Required work: What do the entries below say? Restate them word for word.

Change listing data
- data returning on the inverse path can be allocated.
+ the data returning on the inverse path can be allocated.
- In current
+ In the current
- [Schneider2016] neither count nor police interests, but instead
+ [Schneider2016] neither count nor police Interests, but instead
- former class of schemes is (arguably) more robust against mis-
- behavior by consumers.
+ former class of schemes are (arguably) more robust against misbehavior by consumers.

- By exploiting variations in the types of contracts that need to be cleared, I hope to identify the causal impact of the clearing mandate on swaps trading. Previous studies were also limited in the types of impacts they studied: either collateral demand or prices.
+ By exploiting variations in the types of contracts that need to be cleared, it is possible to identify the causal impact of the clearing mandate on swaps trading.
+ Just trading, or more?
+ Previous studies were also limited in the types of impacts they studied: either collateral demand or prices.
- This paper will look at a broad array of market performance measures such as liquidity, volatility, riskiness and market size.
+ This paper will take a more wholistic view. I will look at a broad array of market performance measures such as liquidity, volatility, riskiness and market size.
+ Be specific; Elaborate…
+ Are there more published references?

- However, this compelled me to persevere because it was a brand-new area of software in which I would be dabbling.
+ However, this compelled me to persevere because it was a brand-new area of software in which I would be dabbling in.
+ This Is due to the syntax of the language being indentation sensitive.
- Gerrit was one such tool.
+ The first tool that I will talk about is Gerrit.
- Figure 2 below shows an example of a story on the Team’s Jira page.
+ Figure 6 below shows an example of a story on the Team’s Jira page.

Finished exercise:
- data returning on the inverse path can be allocated.
+ the data returning on the inverse path can be allocated.
- In current
+ In the current
- [Schneider2016] neither count nor police interests, but instead
+ [Schneider2016] neither count nor police Interests, but instead
- former class of schemes is (arguably) more robust against mis-
- behavior by consumers.
+ former class of schemes are (arguably) more robust against misbehavior by consumers.

- By exploiting variations in the types of contracts that need to be cleared, I hope to identify the causal impact of the clearing mandate on swaps trading. Previous studies were also limited in the types of impacts they studied: either collateral demand or prices.
+ By exploiting variations in the types of contracts that need to be cleared, it is possible to identify the causal impact of the clearing mandate on swaps trading.
+ Just trading, or more?
+ Previous studies were also limited in the types of impacts they studied: either collateral demand or prices.
- This paper will look at a broad array of market performance measures such as liquidity, volatility, riskiness and market size.
+ This paper will take a more wholistic view. I will look at a broad array of market performance measures such as liquidity, volatility, riskiness and market size.
+ Be specific; Elaborate…
+ Are there more published references?

- However, this compelled me to persevere because it was a brand-new area of software in which I would be dabbling.
+ However, this compelled me to persevere because it was a brand-new area of software in which I would be dabbling in.
+ This Is due to the syntax of the language being indentation sensitive.
- Gerrit was one such tool.
+ The first tool that I will talk about is Gerrit.
- Figure 2 below shows an example of a story on the Team’s Jira page.
+ Figure 6 below shows an example of a story on the Team’s Jira page.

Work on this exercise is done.